REQUIRED ACTION: Below are the records; retype them exactly and omit each picture.

** Opening TASK MATERIAL block **

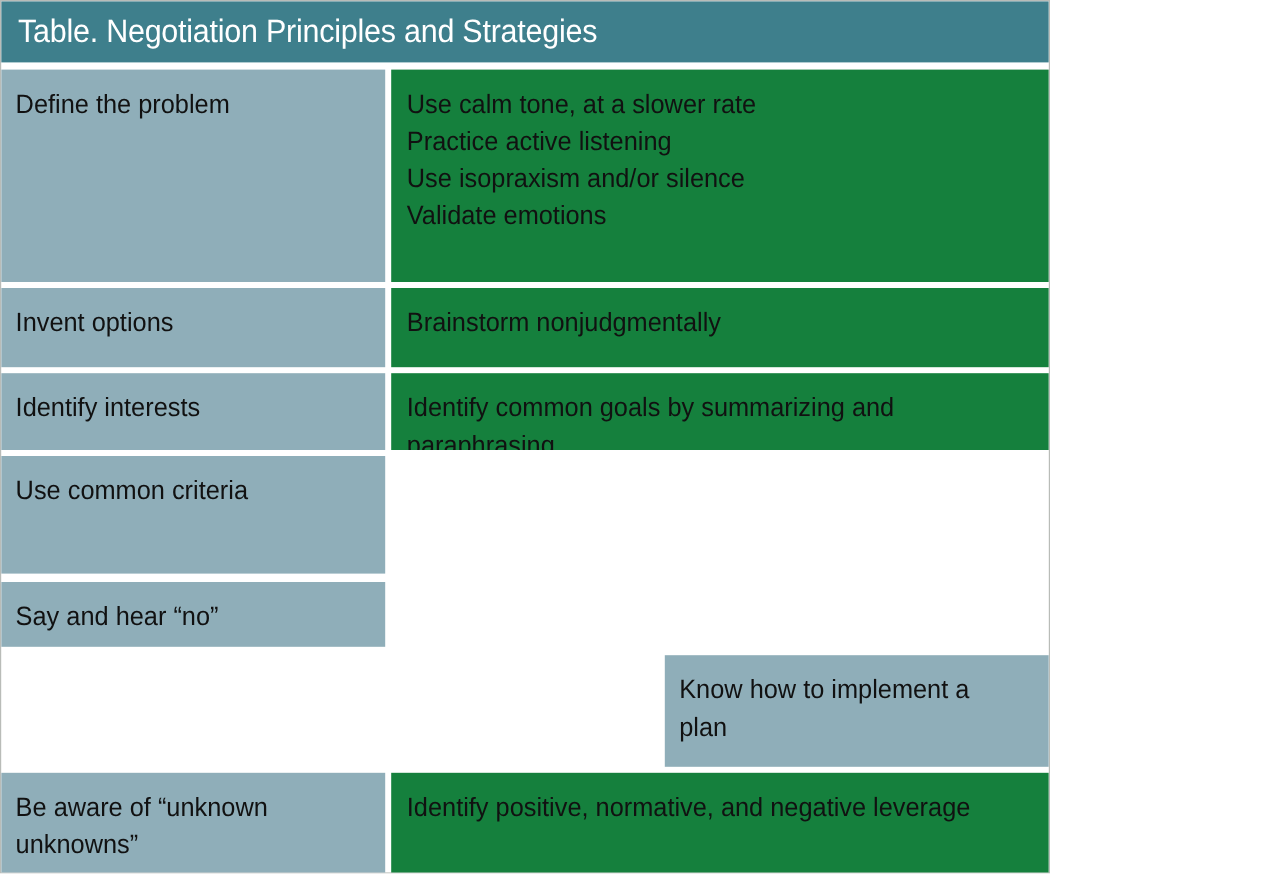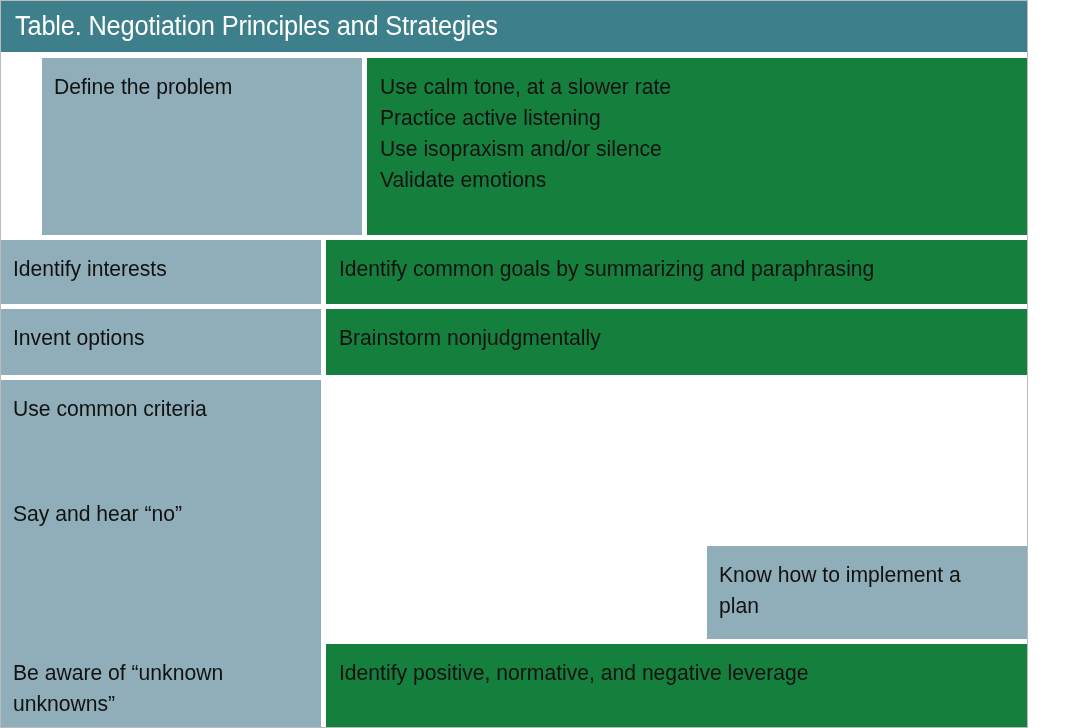--- a/index.html
+++ b/index.html
@@ -13,7 +13,7 @@
 
   #table-figure {
     position: relative;
-    width: 1028px;
+    width: 875px;
     height: 728px;
     box-sizing: border-box;
     background: #ffffff;

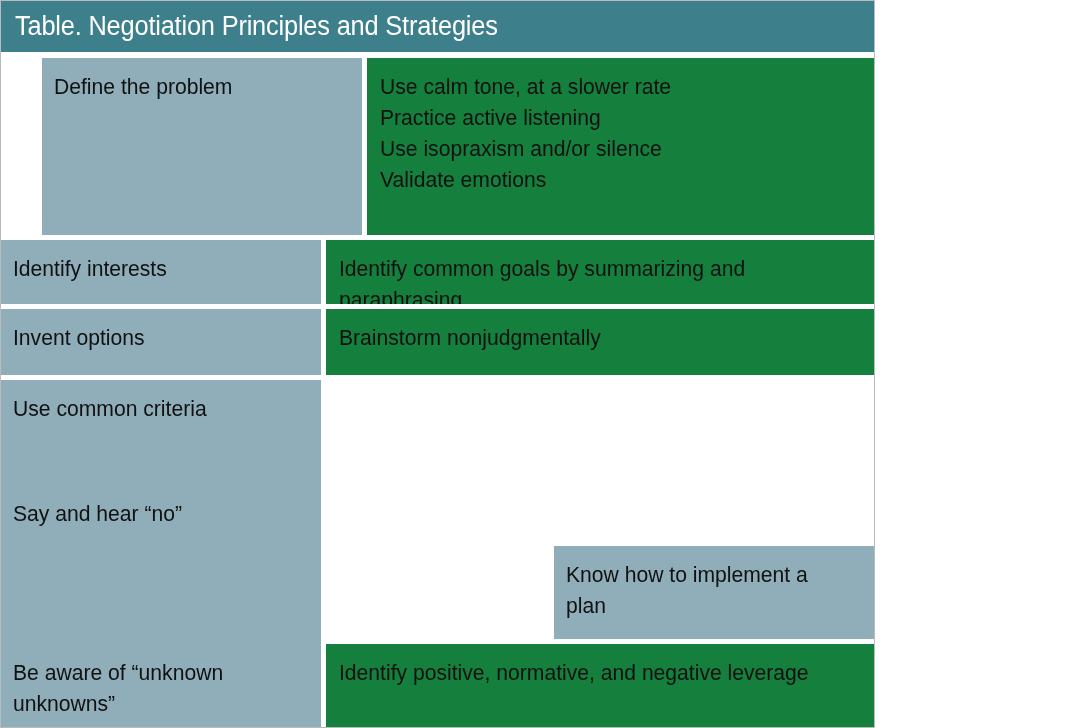--- a/index.html
+++ b/index.html
@@ -81,7 +81,7 @@
   }
 
   
-  .row-h-4line  { height: 177px; margin-left: 41px; }
+  .row-h-4line  { height: 177px; }
   .row-h-1line  { height: 64px;  }
   .row-h-1lineB { height: 66px;  }
   .row-h-2line  { height: 98px; flex-direction: column;  }

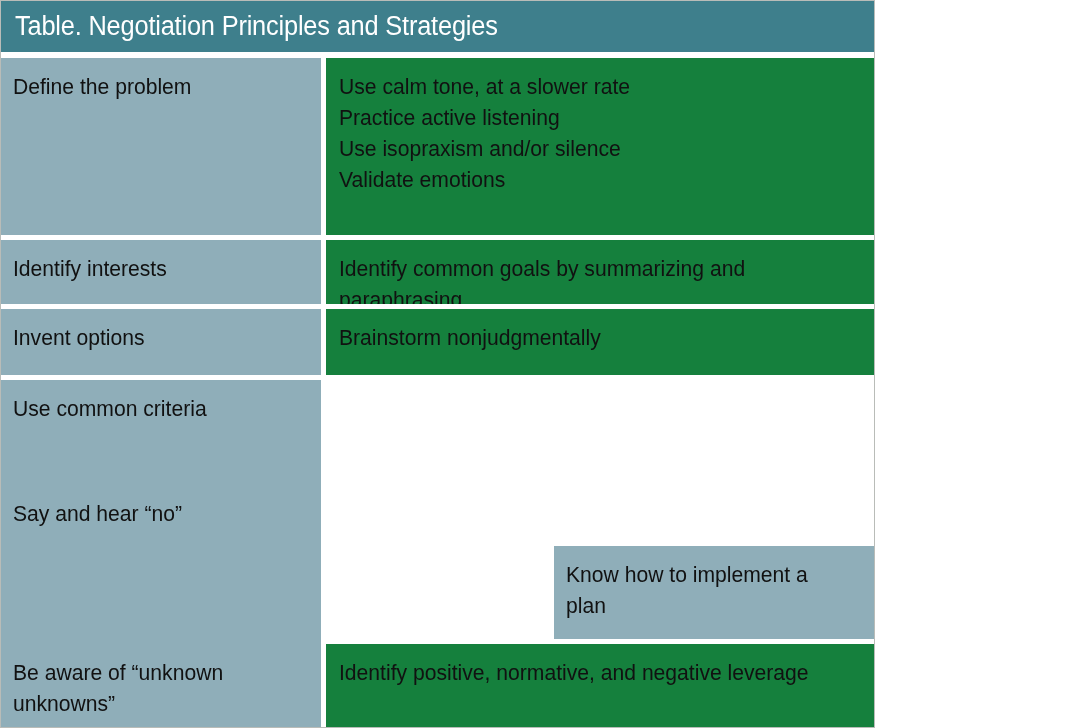--- a/index.html
+++ b/index.html
@@ -112,21 +112,21 @@
       </div>
     </div>
 
+    <div class="table-row row-h-1lineB">
+      <div class="cell cell-principle">
+        <div class="cell-text">Invent options</div>
+      </div>
+      <div class="cell cell-strategy">
+        <div class="cell-text">Brainstorm nonjudgmentally</div>
+      </div>
+    </div>
+
     <div class="table-row row-h-1line">
       <div class="cell cell-principle">
         <div class="cell-text">Identify interests</div>
       </div>
       <div class="cell cell-strategy">
         <div class="cell-text">Identify common goals by summarizing and paraphrasing</div>
-      </div>
-    </div>
-
-    <div class="table-row row-h-1lineB">
-      <div class="cell cell-principle">
-        <div class="cell-text">Invent options</div>
-      </div>
-      <div class="cell cell-strategy">
-        <div class="cell-text">Brainstorm nonjudgmentally</div>
       </div>
     </div>
 

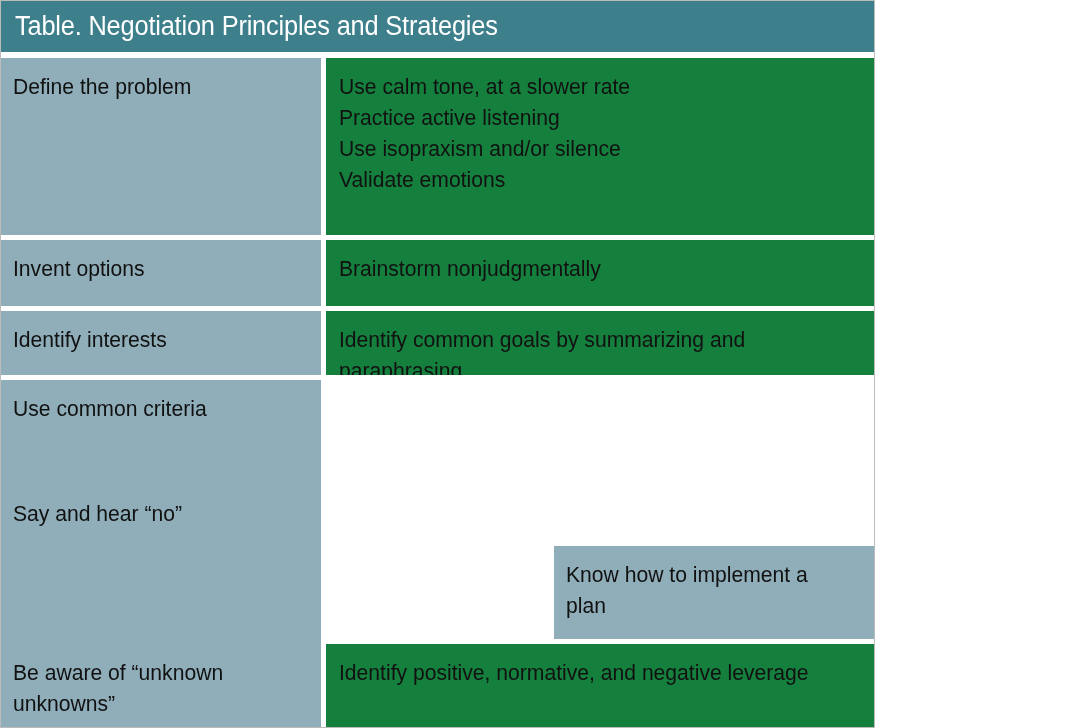--- a/index.html
+++ b/index.html
@@ -84,7 +84,7 @@
   .row-h-4line  { height: 177px; }
   .row-h-1line  { height: 64px;  }
   .row-h-1lineB { height: 66px;  }
-  .row-h-2line  { height: 98px; flex-direction: column;  }
+  .row-h-2line  { height: 98px;  }
   .row-h-1lineC { height: 58px; align-items: center;  }
   .row-h-2lineB { height: 93px; justify-content: flex-end;  }
   .row-h-2lineC { height: 97px;  }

** Closing TASK MATERIAL block **

ANSWER TO THIS EXERCISE:
--- a/index.html
+++ b/index.html
@@ -13,7 +13,7 @@
 
   #table-figure {
     position: relative;
-    width: 1028px;
+    width: 875px;
     height: 728px;
     box-sizing: border-box;
     background: #ffffff;

--- a/index.html
+++ b/index.html
@@ -81,7 +81,7 @@
   }
 
   
-  .row-h-4line  { height: 177px; margin-left: 41px; }
+  .row-h-4line  { height: 177px; }
   .row-h-1line  { height: 64px;  }
   .row-h-1lineB { height: 66px;  }
   .row-h-2line  { height: 98px; flex-direction: column;  }

--- a/index.html
+++ b/index.html
@@ -112,21 +112,21 @@
       </div>
     </div>
 
+    <div class="table-row row-h-1lineB">
+      <div class="cell cell-principle">
+        <div class="cell-text">Invent options</div>
+      </div>
+      <div class="cell cell-strategy">
+        <div class="cell-text">Brainstorm nonjudgmentally</div>
+      </div>
+    </div>
+
     <div class="table-row row-h-1line">
       <div class="cell cell-principle">
         <div class="cell-text">Identify interests</div>
       </div>
       <div class="cell cell-strategy">
         <div class="cell-text">Identify common goals by summarizing and paraphrasing</div>
-      </div>
-    </div>
-
-    <div class="table-row row-h-1lineB">
-      <div class="cell cell-principle">
-        <div class="cell-text">Invent options</div>
-      </div>
-      <div class="cell cell-strategy">
-        <div class="cell-text">Brainstorm nonjudgmentally</div>
       </div>
     </div>
 

--- a/index.html
+++ b/index.html
@@ -84,7 +84,7 @@
   .row-h-4line  { height: 177px; }
   .row-h-1line  { height: 64px;  }
   .row-h-1lineB { height: 66px;  }
-  .row-h-2line  { height: 98px; flex-direction: column;  }
+  .row-h-2line  { height: 98px;  }
   .row-h-1lineC { height: 58px; align-items: center;  }
   .row-h-2lineB { height: 93px; justify-content: flex-end;  }
   .row-h-2lineC { height: 97px;  }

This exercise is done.